= Backford Hall =

Grade II listed English country house in the United Kingdom

Backford Hall is a country house in the village of Backford, Cheshire, England. It was built in the mid 19th Century on the site of earlier halls, and was designed by John Cunningham. Its style is described as "exuberant Elizabethan, Jacobean and Bohemian Rococo".

Since 1946 it has been used as offices by Cheshire County Council, and in 2012 its sale was agreed for residential development if planning approval was granted. Planning permission was granted in 2014 and the first residents moved into one of the new houses in 2016. The house is recorded in the National Heritage List for England as a designated Grade II listed building.

==History==

Backford Hall was built by Lieutenant Colonel Edward Holt Glegg (1809-1877) of the Rifle Brigade. The foundation stone for was laid in 1848. In June 1849 when the building was in progress a dinner for the workmen was held in a farmhouse on the estate. This was described in the local newspaper at that time. They said that the foundation stone had been laid in June of the previous year and that John Cunningham was the architect. They also made the following comment about the Hall.

"It is a beautiful specimen of the ornamental Elizabethan style and admirably built and is expected to be ready for the reception of the family in May or June next year."

Lieutenant Colonel Edward Holt Glegg was a member of a wealthy land owning family. Besides Backford estate the Gleggs owned large areas in Irbie. A full account of the family is given in the book called “The Mansions of England and Wales” In 1845 he married Margaret Maxwell Logan who was the daughter of John Maxwell Logan of Fingalton.
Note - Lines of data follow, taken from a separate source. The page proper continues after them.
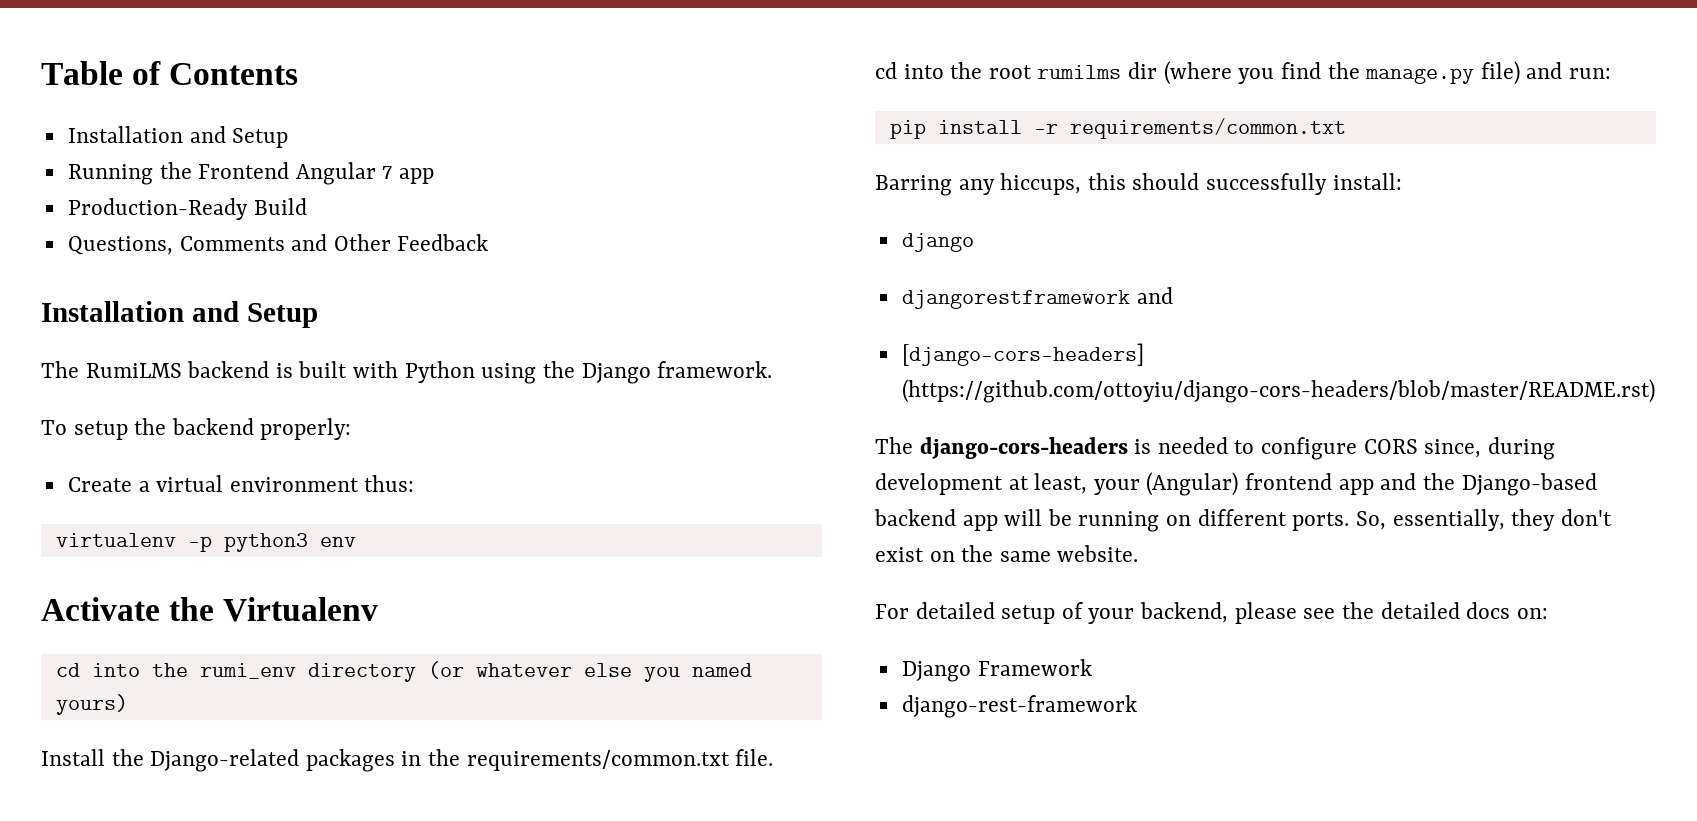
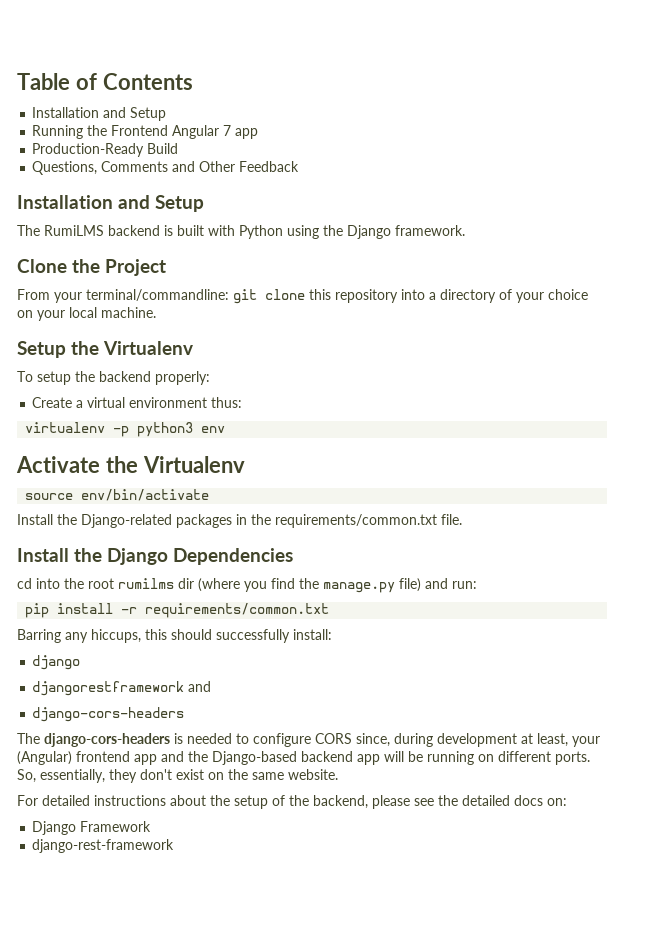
(773, 369) none -> [17,259,167,276] [17,289,588,304] [17,307,156,321] [17,341,194,358] // Clone the Project // From your terminal/commandline: git clone this repository into a directory of your choice on your local machine. // Setup the Virtualenv
[55,661,752,682] [55,694,128,715] cd into the rumi_env directory (or whatever else you named yours) -> [25,489,210,501] source env/bin/activate
(774, 757) none -> [17,548,294,565] // Install the Django Dependencies
[901,343,1144,366] [901,379,1655,403] [django-cors-headers] (https://github.com/ottoyiu/django-cors-headers/blob/master/README.rst) -> [32,707,185,722] django-cors-headers
(995, 610) none -> [94,795,230,806] instructions about the
[1088,608,1135,624] your -> [289,795,309,806] the

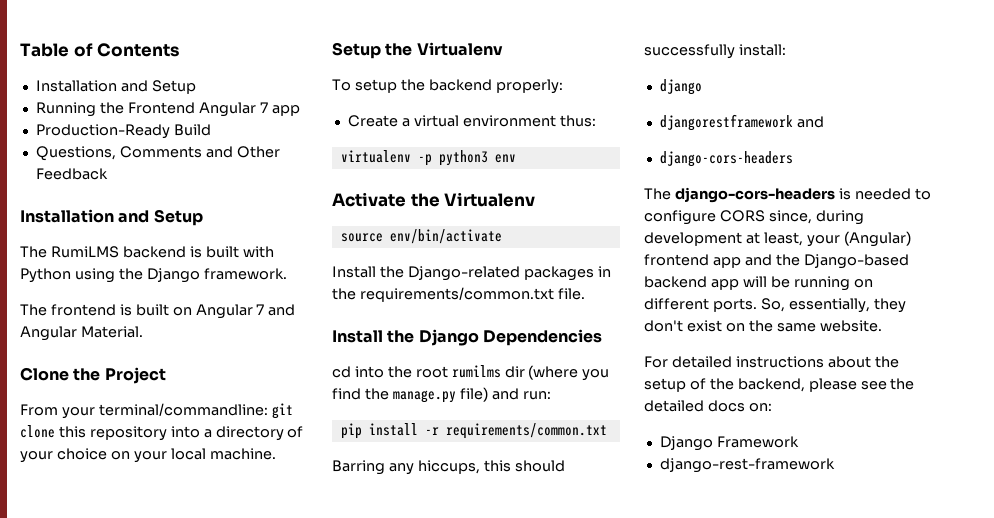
(465, 230) none -> [20,304,296,319] [20,326,143,341] // The frontend is built on Angular 7 and Angular Material.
Edward inherited the Backford Estate when his elder brother died in 1843. He built the new Hall on the site of an 18th Century old hall which he demolished. When he died in 1877 his eldest son Birkenhead Glegg (1848-1914) inherited the house. He did not marry. The 1881 Census records him living at the Hall with his mother, Margaret and his brother, Edward as well seven servants including a butler and footman.

When Birkenhead Glegg died in 1914 his brother Edward Maxwell Glegg (1849-1927) inherited the Hall. He married in 1904 at the age of 55 but the couple had no children. When he died in 1927 the house was inherited by a distant relative Lettice Valentine Lee Townshend She did not live at the Hall but instead rented it to various tenants one of which was a country club. In 1945 it was sold to Cheshire County Council.